Monty Python and the Holy Grail Collectible Card Game
- Designers: Brian Jelke
- Publishers: Kenzer & Company
- Players: 2 or more
- Setup time: < 5 minutes
- Playing time: < 60 minutes

= Monty Python and the Holy Grail Collectible Card Game =

Collectible card game

Monty Python and the Holy Grail Collectible Card Game is an out-of-print collectible card game (CCG) by Kenzer & Company based on the Monty Python and the Holy Grail movie. Brian Jelke was the designer. It was first released in June 1996 and noted as one of the more popular CCGs at that time due to being based on a movie franchise. The original set had 314 cards plus 4 promo cards based on the Knights of the Dinner Table comic book (which shared publishers with the card game). An expansion called Taunt You a Second Time was released in August 2000 and contained 158 cards plus eight promotional cards again from Knights of the Dinner Table. In 2006, the game was considered a "dead" CCG but with a niche following due to the "hilarious" gameplay in which the rules directed the player to speak in authentic movie accents and similar actions. In 2025 some fans of the game online put together a modernized rulebook which began a mild resurgence in interest in the game.

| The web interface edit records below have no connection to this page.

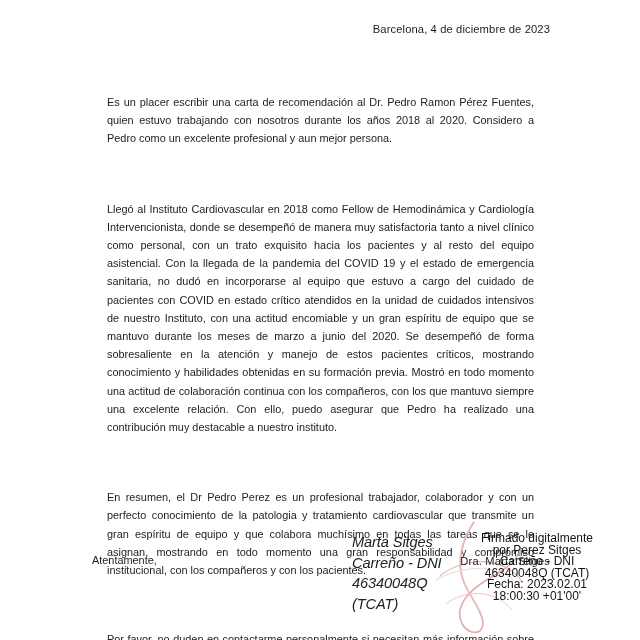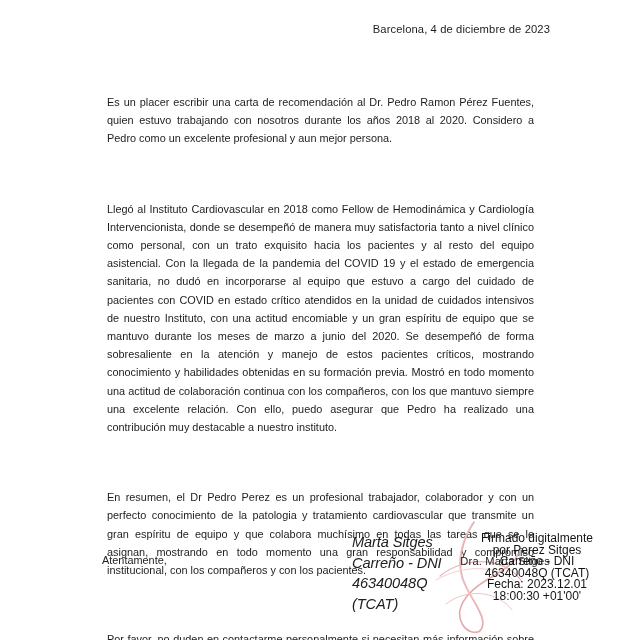--- a/index.html
+++ b/index.html
@@ -78,7 +78,7 @@
 
   .atentamente {
     position: absolute;
-    left: 102px;
+    left: 92px;
     top: 12px;
     font-size: 10.9px;
     line-height: 16px;

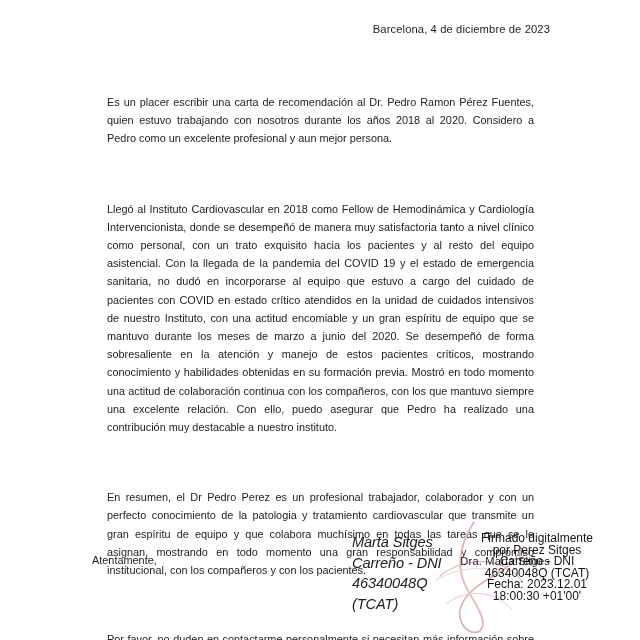--- a/index.html
+++ b/index.html
@@ -211,7 +211,7 @@
         <div>por Perez Sitges</div>
         <div>Carreño - DNI</div>
         <div>46340048Q (TCAT)</div>
-        <div>Fecha: 2023.12.01</div>
+        <div>Fecha: 2023.02.01</div>
         <div>18:00:30 +01'00'</div>
       </div>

The game is set during the indeterminate time of Monty Python and the Holy Grail. Each player starts the game by facing off, shaking hands, exchanging pleasantries, and commencing the card game. Each player builds a game state representing their own England out of 12 cards face down from his own deck. Each player supplies two cards to build Avalon which resides in between each player's England, and it represents the goal of the game. A player's knights and pages then carry coconuts through the locales of England and doing battle with other knights and pages along the way. Once at Avalon, they may search for the Holy Grail.